Wildfires can cause horrible air quality any time they burn. It can be worse in the autumn. Smoke and pollution can get trapped under a temperature inversion, in which a layer of warm air aloft acts as a lid that prevents the smoke from dispersing.
In the summer, the sun angle is steep and the heat from the sun is powerful. The heat from the sun can create updrafts that break up the inversion and let some of the pollution to escape.
A lower sun angle in autumn and winter means the sun might not be powerful enough to break the inversion. So the particulates and smoke and other gunk keeps piling up. The air gets downright dangerous.
The Puget Sound Clean Air Agency went as far yesterday to urge everyone to stay indoors if possible because the air was so bad.
In the past, autumn inversions and air pollution have proven deadly. Among the most famous cases was the Denora, Pennsylvania smog on October 27-30, 1948. A temperature inversion produced a persistent fog, and the steel mills in the area added choking clouds of smoke to the mix. The smog was trapped under an inversion.
It became so dangerous that 20 people died. Hundreds more were hospitalized and people with cardiac and respiratory issues were urged to evacuate. Rain arrived on October 31 and dispersed the smog.
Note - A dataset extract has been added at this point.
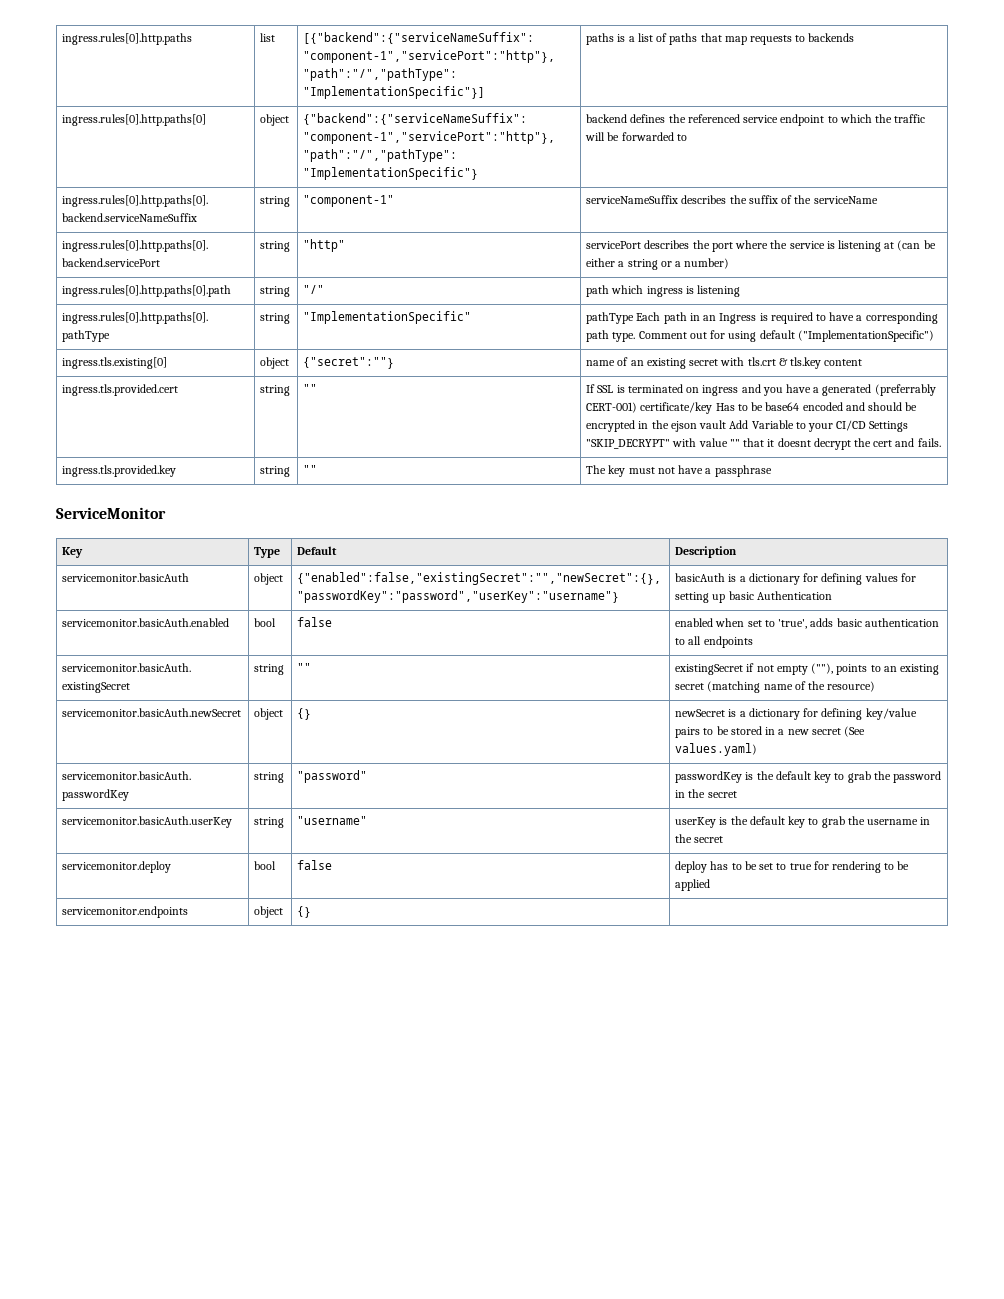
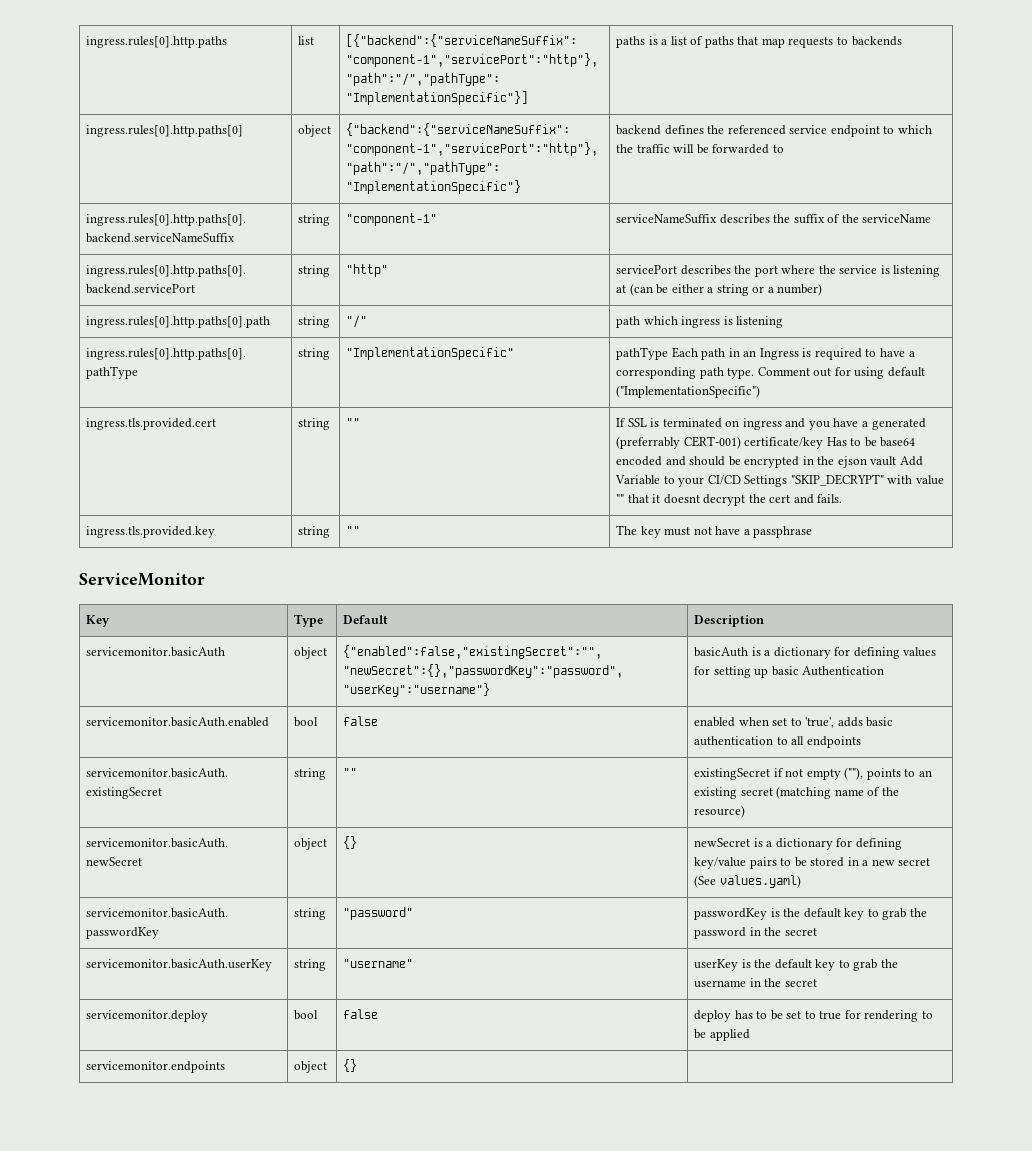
- ingress.tls.existing[0] | object | {"secret":""} | name of an existing secret with tls.crt & tls.key content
Some experts say if the smog lasted a day or more longer, perhaps 1,000 people could have died.
The Denora smog disaster helped get the ball rolling to improvements that led to the Air Quality Act, which greatly reduced U.S. air pollution.
Much like in Denora, a series of rain storms is expected to hit the Pacific Northwest, starting Friday. The rain and west winds off the Pacific will flush the bad air out, and contribute toward extinguishing the forest fires plaguing the region.